Série Adolescence : le plan-séquence au sommet de son Art
06 juillet 2025 par Thierry Philippon

Je dois dire que j'ai été scotché comme rarement par la série anglaise Adolescence disponible sur Netflix, en 2e position des audiences de la chaîne par ailleurs. Le thème est difficile et tristement d'actualité : un adolescent sans histoire qui commet un meurtre sur une fille de son âge, au nom de la détestation des filles. Mais sans reléguer au second plan le thème, l'écriture, ou l'interprétation poignante des acteurs, c'est le tour de force technique qui m'a stupéfié puisque chaque épisode est tourné... en un unique plan-séquence (!), malgré des changements constants de personnages, des dialogues nourris, rapides et même des changements de lieux.
Certes, ce n'est pas le premier plan-séquence de l'histoire du cinéma sauf que chacun des 4 plans d'Adolescence dure entre 52 et 65 minutes ! Excusez du peu... Rappelons que l'un des plans-séquences parmi les plus célèbres du cinéma n'en est pas un. Il s'agit de celui d'Hitchcock dans son film La Corde qui est en réalité composé de plusieurs plans et de raccords effectués en s'aidant de la couleur noire lorsque la caméra passe dans le dos d'un des acteurs du film.
A l'inverse, la série de Netflix a relevé le défi technique sans le moindre raccord, sans trucage non plus, et malgré les sceptiques, sans l'aide de l'IA. Et c'est là toute la réussite de cette fabrication "artisanale" et tout le problème à la fois : avec les possibilités de l'Intelligence artificielle, on peut être amené à croire que tout est fabriqué au montage.
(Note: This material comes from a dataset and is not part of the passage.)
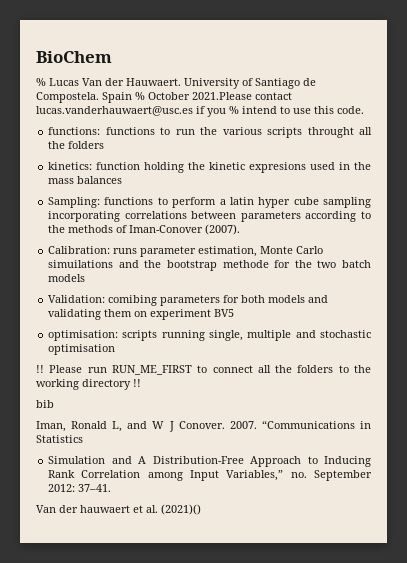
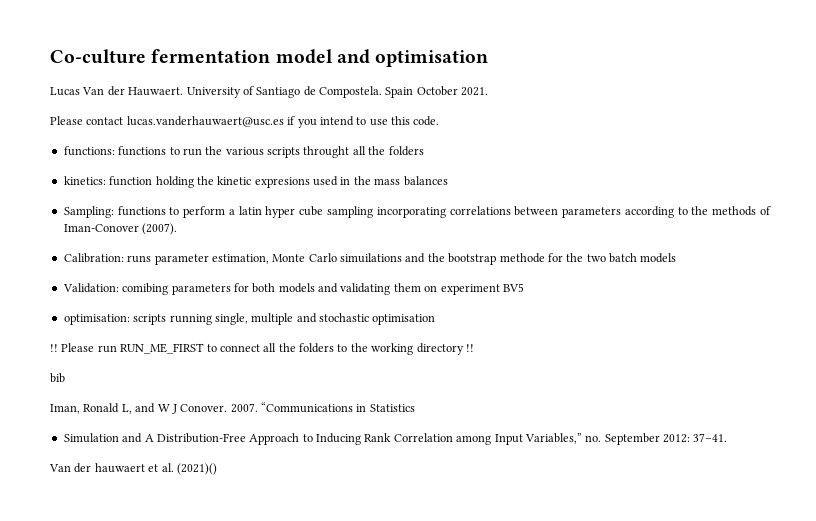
[36,51,112,63] [36,78,46,86] BioChem // % -> [50,49,489,67] Co-culture fermentation model and optimisation //
[135,92,252,100] % October 2021.Please -> [416,86,489,96] [50,116,83,125] October 2021. // Please
[229,106,239,114] % -> (317, 123) none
Et bien non ! Pas cette fois !
Pourtant la série cumulait plusieurs difficultés de taille à commencer par le jeune Owen Cooper, l'ado meurtrier du film, qui a dû apprendre une heure de dialogues à chaque épisode, et se glisser dans la plus terrible des situations alors que son jeune âge faisait qu'il n'avait encore jamais joué dans un seul film ! D'après certains récits du tournage, les plans-séquences ont été recommencés jusqu'à 10 fois. Et pour la petite histoire, une psychologue supervisait chaque jour de tournage avec le jeune acteur.
Autre paramètre qui n'a pas été une mince affaire, réaliser une succession de travellings en caméra portée à chaque déplacement de personnage d'un point A à un point B. Pourtant tous les défis techniques ont été résolus comme en atteste l'extrême fluidité des scènes.
Mais au fait, pourquoi avoir choisi un tel langage cinématographique ? Pour l'exploit ? Pas vraiment, voire pas du tout. L'intérêt du plan-séquence est qu'il égrène le temps tel qu'il se déroule, de manière à embarquer le spectateur dans l'histoire sans le lâcher un seul instant. Et c'est là exactement ce que souhaitait réussir le réalisateur dès le 1er épisode : faire vivre au spectateur la procédure d'arrestation spectaculaire du jeune adolescent, les réactions de ses parents, de sa soeur, de l'inspecteur, de la psychologue, son interrogatoire puis son jugement dans sa continuité et tous ses détails. Une immersion dont seul un plan-séquence permettait de restituer l'atmosphère au plus juste.
Pari gagné pour cette mini-série dont les quatre épisodes sont poignants. A l'instar d'un Projet Blairwitch qui était filmé intégralement en caméra portée instable pour traduire l'aspect amateur du document, rarement la technique et la narration auront été si intimement liés pour une série. Du grand Art...
Adolescence, série créée par Jack Thorne et Stephen Graham, réalisée par Philip Barantini.